All 6,514 windows in New York’s tallest building will be replaced, and tenants will be advised on how to save electricity. Photograph: Jean-Pierre Lescourret/Corbis
When the Empire State Building was opened on 1 May 1931, having been designed in two weeks and built in an astonishing 15 months, it instantly became a symbol of human fortitude in the face of the Great Depression.

Now its current owners are attempting to reinvent it for the modern era by turning it into a green building symbolising human ingenuity in the face of inertia.

Its owners today unveiled new, environmentally friendly plans for the art deco building that stands on Manhattan's 34th Street and Fifth Avenue. By the end of this year, most of the work will have been completed in a $13m (£8.4m) investment designed to improve its energy efficiency, with the larger aim of providing a model that could spread across America and around the world.

For more than four decades, the Empire State had the distinction of being the tallest building in the world, a title it lost to the World Trade Centre in 1972. After the twin towers were destroyed in the 9/11 attacks, it once again became the city's tallest building, at 1,454 ft (443 metres) to the tip of its lightning rod.
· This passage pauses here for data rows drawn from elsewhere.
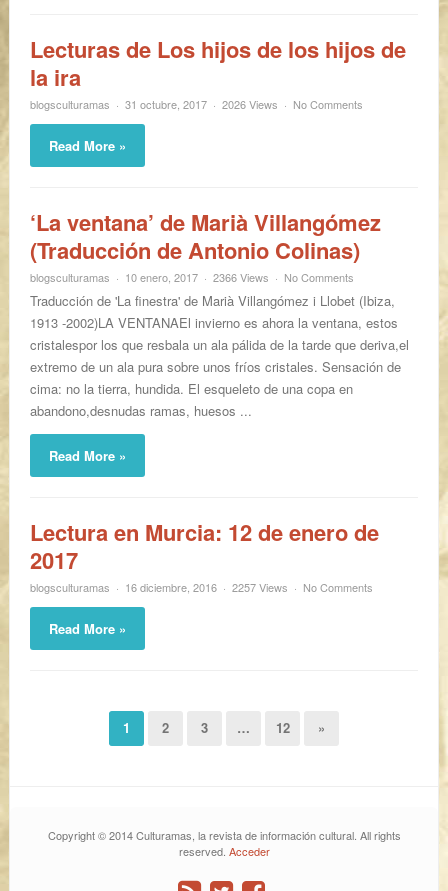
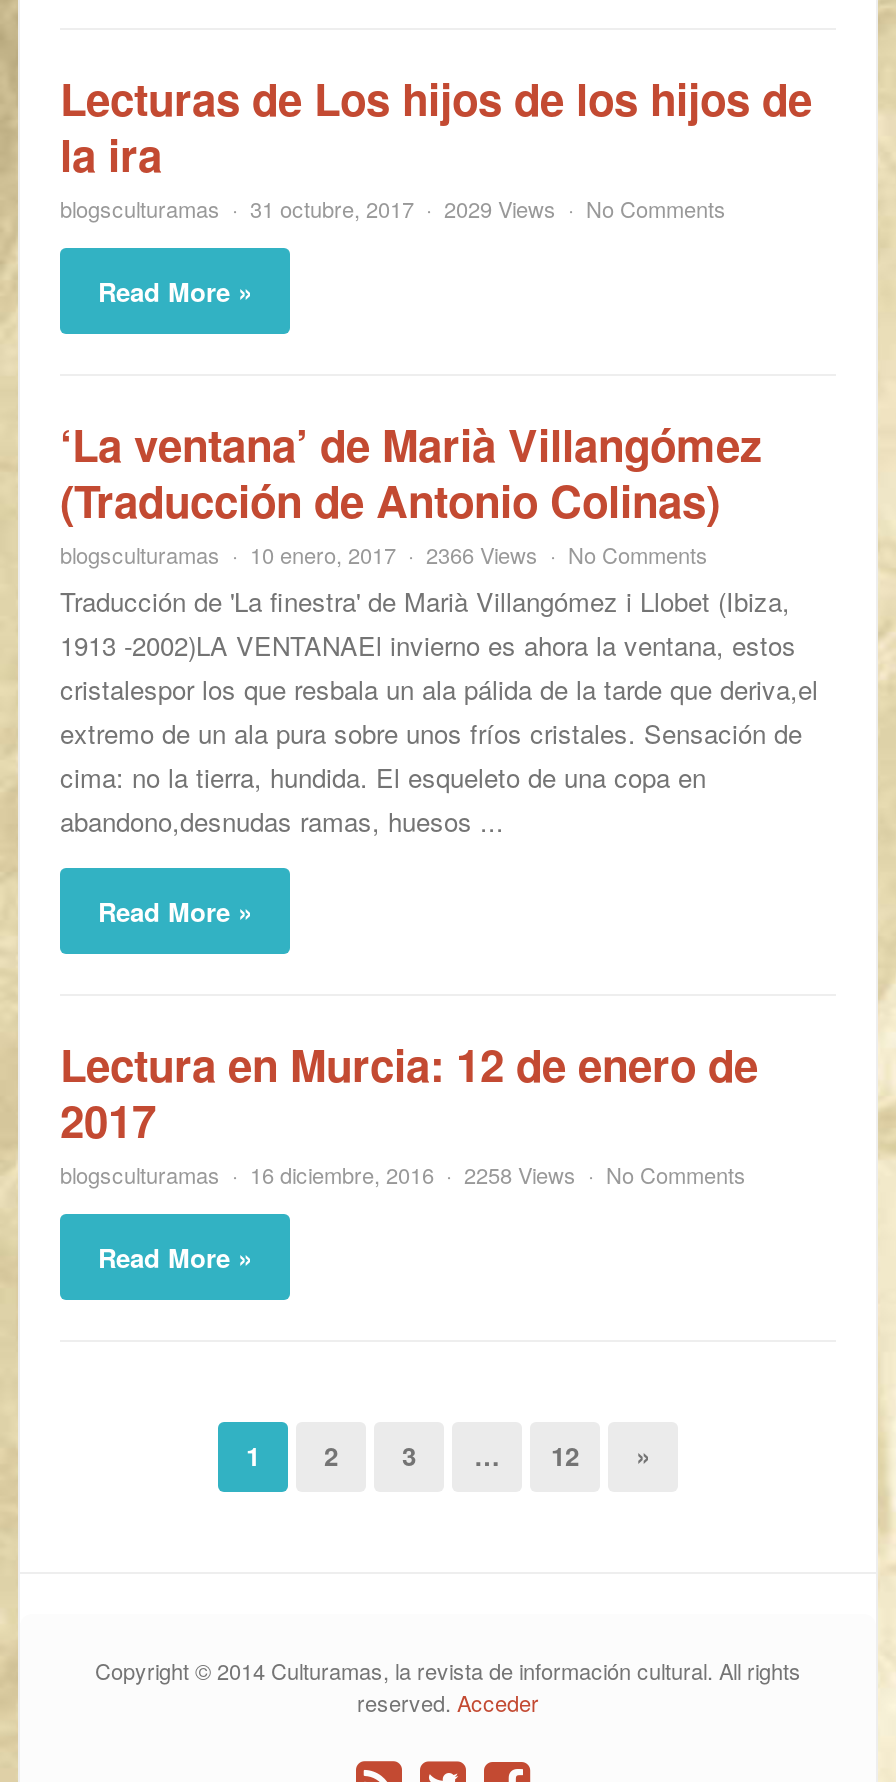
- blogsculturamas 31 octubre, 2017 2026 Views No Comments
+ blogsculturamas 31 octubre, 2017 2029 Views No Comments

- blogsculturamas 16 diciembre, 2016 2257 Views No Comments
+ blogsculturamas 16 diciembre, 2016 2258 Views No Comments
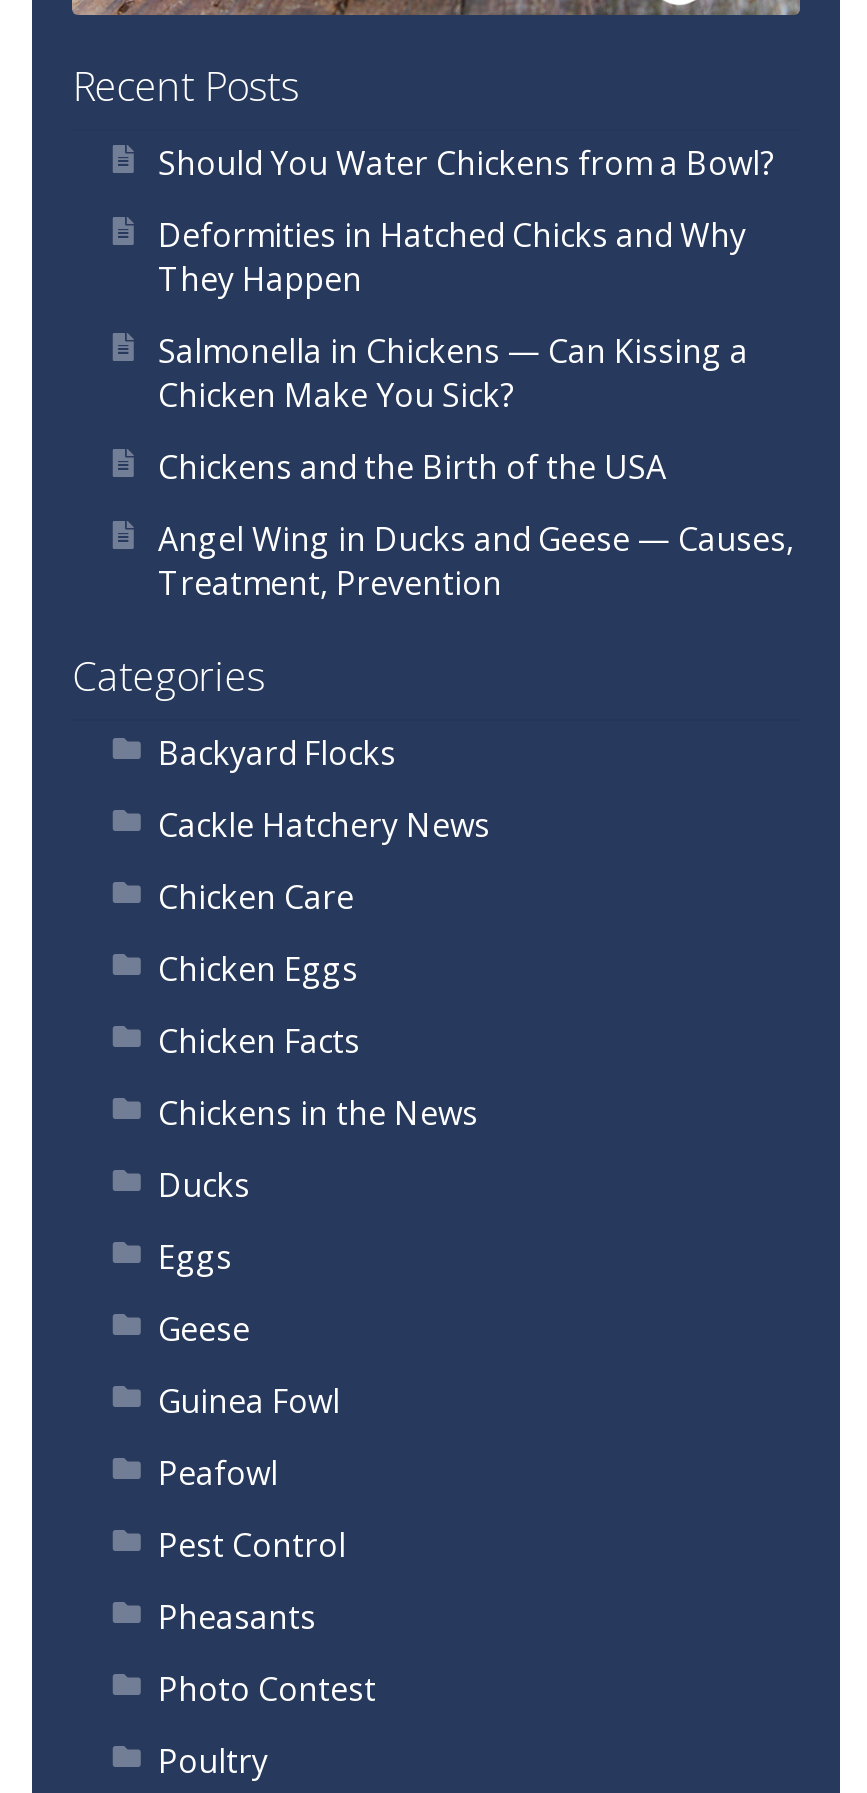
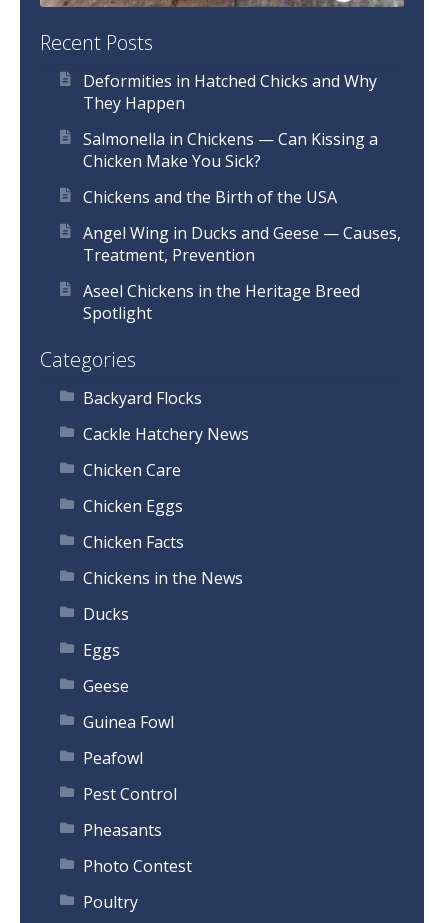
- Should You Water Chickens from a Bowl?

moved up: Deformities in Hatched Chicks and Why | They Happen | Salmonella in Chickens — Can Kissing a | Chicken Make You Sick? | Chickens and the Birth of the USA | Angel Wing in Ducks and Geese — Causes, | Treatment, Prevention

+ Aseel Chickens in the Heritage Breed
+ Spotlight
But by 2006, when it was bought by Malkin Holdings, it had fallen into disrepair, a pale reflection of its former glory. Its 102 storeys were occupied largely by small businesses paying low rents, and the overall structure had a hangdog feel.

"When we took control of it, the place needed to be fixed. It was broken," Anthony Malkin, president of Malkin Holdings, told the Guardian.

Now the company is in the midst of a $550m renovation designed to put the building back on the map, part of which is the environmental project.

"We're doing this [making the Empire State greener] not because it's the right thing to do, but because it makes business sense. If we don't reduce our energy consumption, we will lose money and be less competitive against China, India, Brazil and the other expanding economies," Malkin said.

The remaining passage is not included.